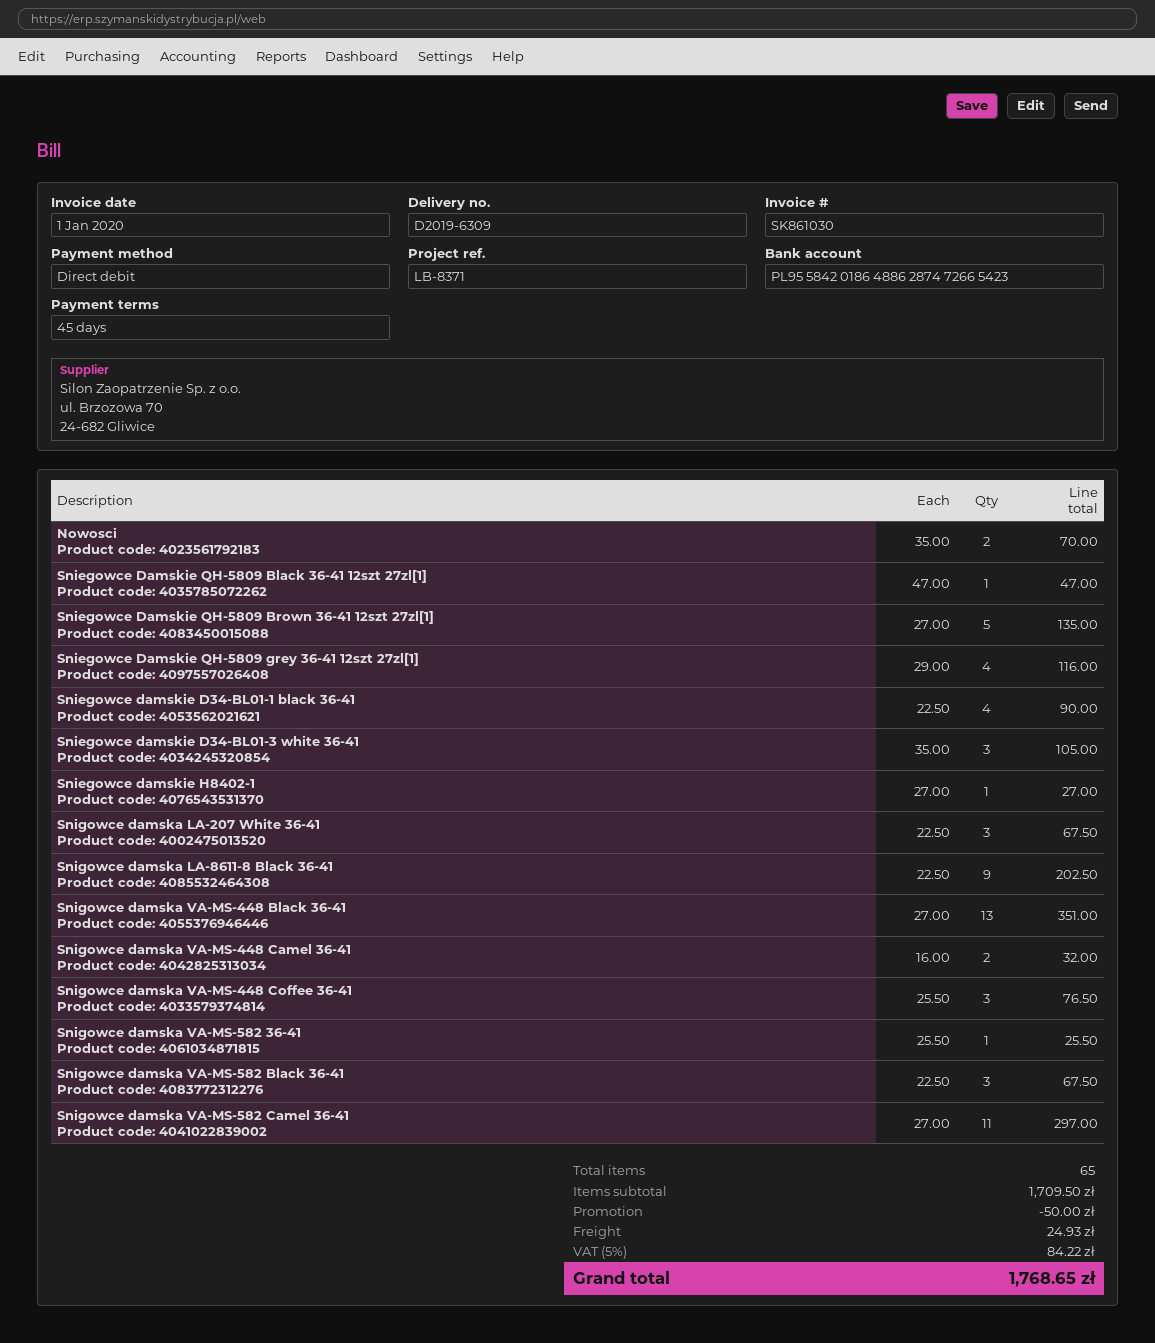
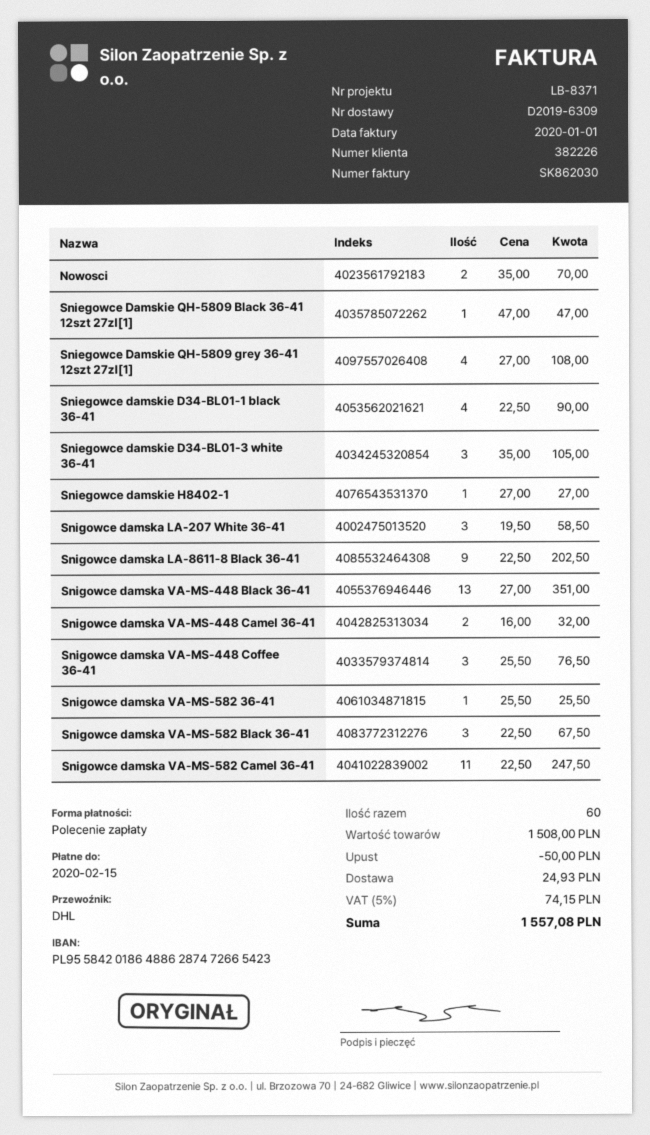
invoice number: SK861030 -> SK862030
Sniegowce Damskie QH-5809 Brown 36-41 12szt 27zl[1]: 5 x 27.00 = 135.00 -> none
Sniegowce Damskie QH-5809 grey 36-41 12szt 27zl[1]: 4 x 29.00 = 116.00 -> 4 x 27.00 = 108.00
Snigowce damska LA-207 White 36-41: 3 x 22.50 = 67.50 -> 3 x 19.50 = 58.50
Snigowce damska VA-MS-582 Camel 36-41: 11 x 27.00 = 297.00 -> 11 x 22.50 = 247.50
total quantity: 65 -> 60
subtotal: 1709.50 -> 1508.00
tax: 5% = 84.22 -> 5% = 74.15
total: 1768.65 -> 1557.08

# EXERCISE
Set the entire listing down again, exact in every line, without any pictures.

# WRITTEN ANSWER
invoice number: SK861030 -> SK862030
Sniegowce Damskie QH-5809 Brown 36-41 12szt 27zl[1]: 5 x 27.00 = 135.00 -> none
Sniegowce Damskie QH-5809 grey 36-41 12szt 27zl[1]: 4 x 29.00 = 116.00 -> 4 x 27.00 = 108.00
Snigowce damska LA-207 White 36-41: 3 x 22.50 = 67.50 -> 3 x 19.50 = 58.50
Snigowce damska VA-MS-582 Camel 36-41: 11 x 27.00 = 297.00 -> 11 x 22.50 = 247.50
total quantity: 65 -> 60
subtotal: 1709.50 -> 1508.00
tax: 5% = 84.22 -> 5% = 74.15
total: 1768.65 -> 1557.08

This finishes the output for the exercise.